La question d’une éventuelle évolution génétique pourrait conduire à des modifications de la biologie du virus.
Objectifs : L’objectif de l’étude est de séquencer le gène de la VP1 de virus venant d’échantillons du terrain lors d’observations de cas cliniques atypiques, liés à leur sévérité ou à la leur durée.

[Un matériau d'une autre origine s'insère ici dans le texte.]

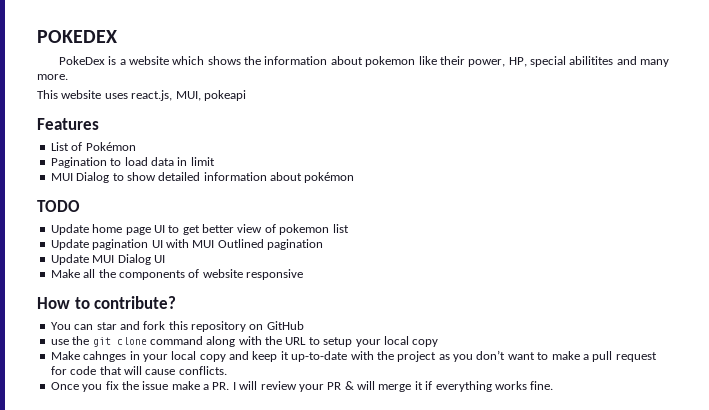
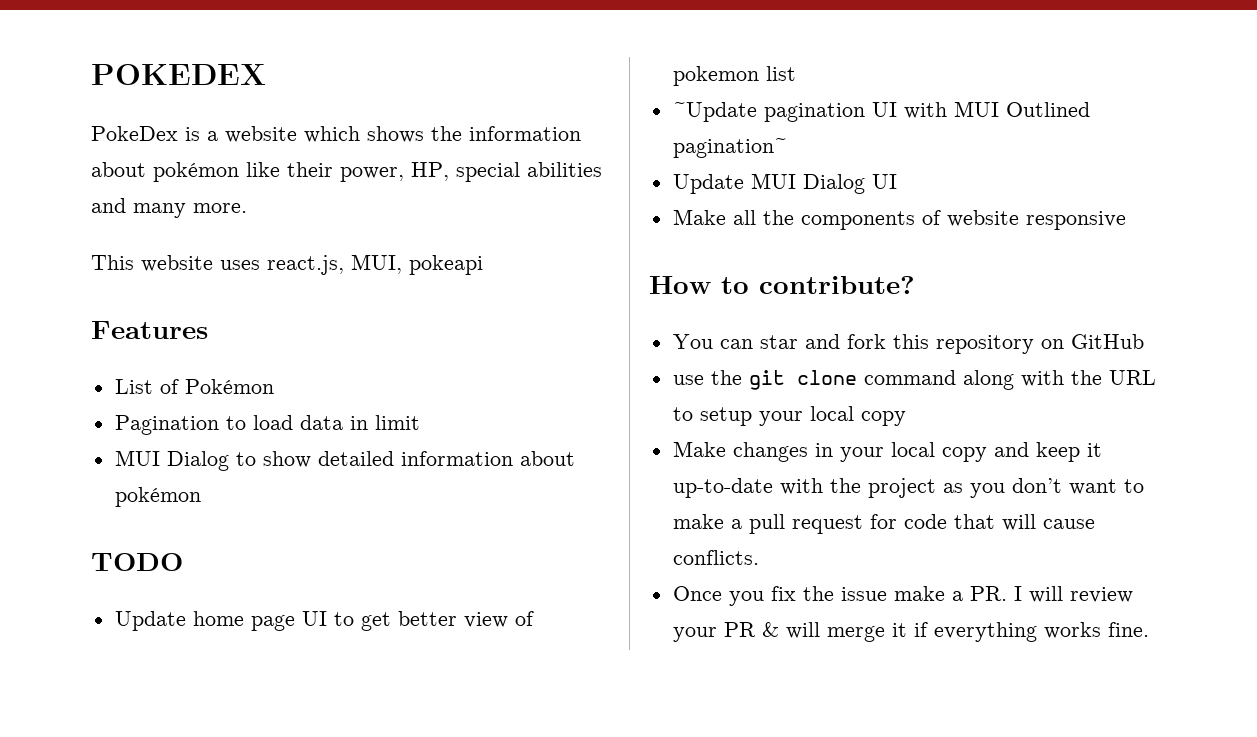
[365,56,416,67] pokemon -> [153,162,239,182] pokémon
[569,56,614,65] abilitites -> [527,162,602,177] abilities
[50,239,89,250] Update -> [672,102,757,122] ~Update
[267,239,323,250] pagination -> [672,138,787,158] pagination~
[83,351,127,362] cahnges -> [732,442,808,462] changes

Les séquences sont comparées à la souche de référence 89384-France et aux souches de références caractérisées passées (cas historiques 2005-2006 (Groupe1), isolats 2011 (Groupe2) et isolats 2011-2014 (Groupe3)).
Résultats : Quinze échantillons ont été séquencés sur la base de cas cliniques atypiques entre 2018 et 2023. Cinq proviennent d’élevages avec de la parvovirose précoce (Groupe 5), six avec de la parvovirose tardive (Groupe 6) et enfin quatre avec de la parvovirose récurrente entre les lots (Groupe 4).
Conclusions : Une grande proximité génétique est observée pour 13 des 15 isolats de parvovirus , ce qui démontre une remarquable conservation de la séquence génétique de la VP1. Il s’agit d’un résultat attendu compte tenu de la stabilité génétique des parvovirus. Deux isolats (un dans le Groupe 4 et un dans le Groupe 5) présentent un nombre élevé de polymorphismes nucléotidiques (Single Nucleotide Polymorphism ou SNP), par rapport à la souche de référence 89384-France. La zone de 100 nucléotides qui regroupe ces SNP est quasiment identique à la séquence correspondante du gène VP1 du virus de la maladie de Derzsy, ce qui laisse supposer une recombinaison possible, déjà décrite en 2014. Au vu de ces résultats, l’hypothèse de mutations sur la VP1 pouvant expliquer des modifications d’expressions cliniques est à écarter.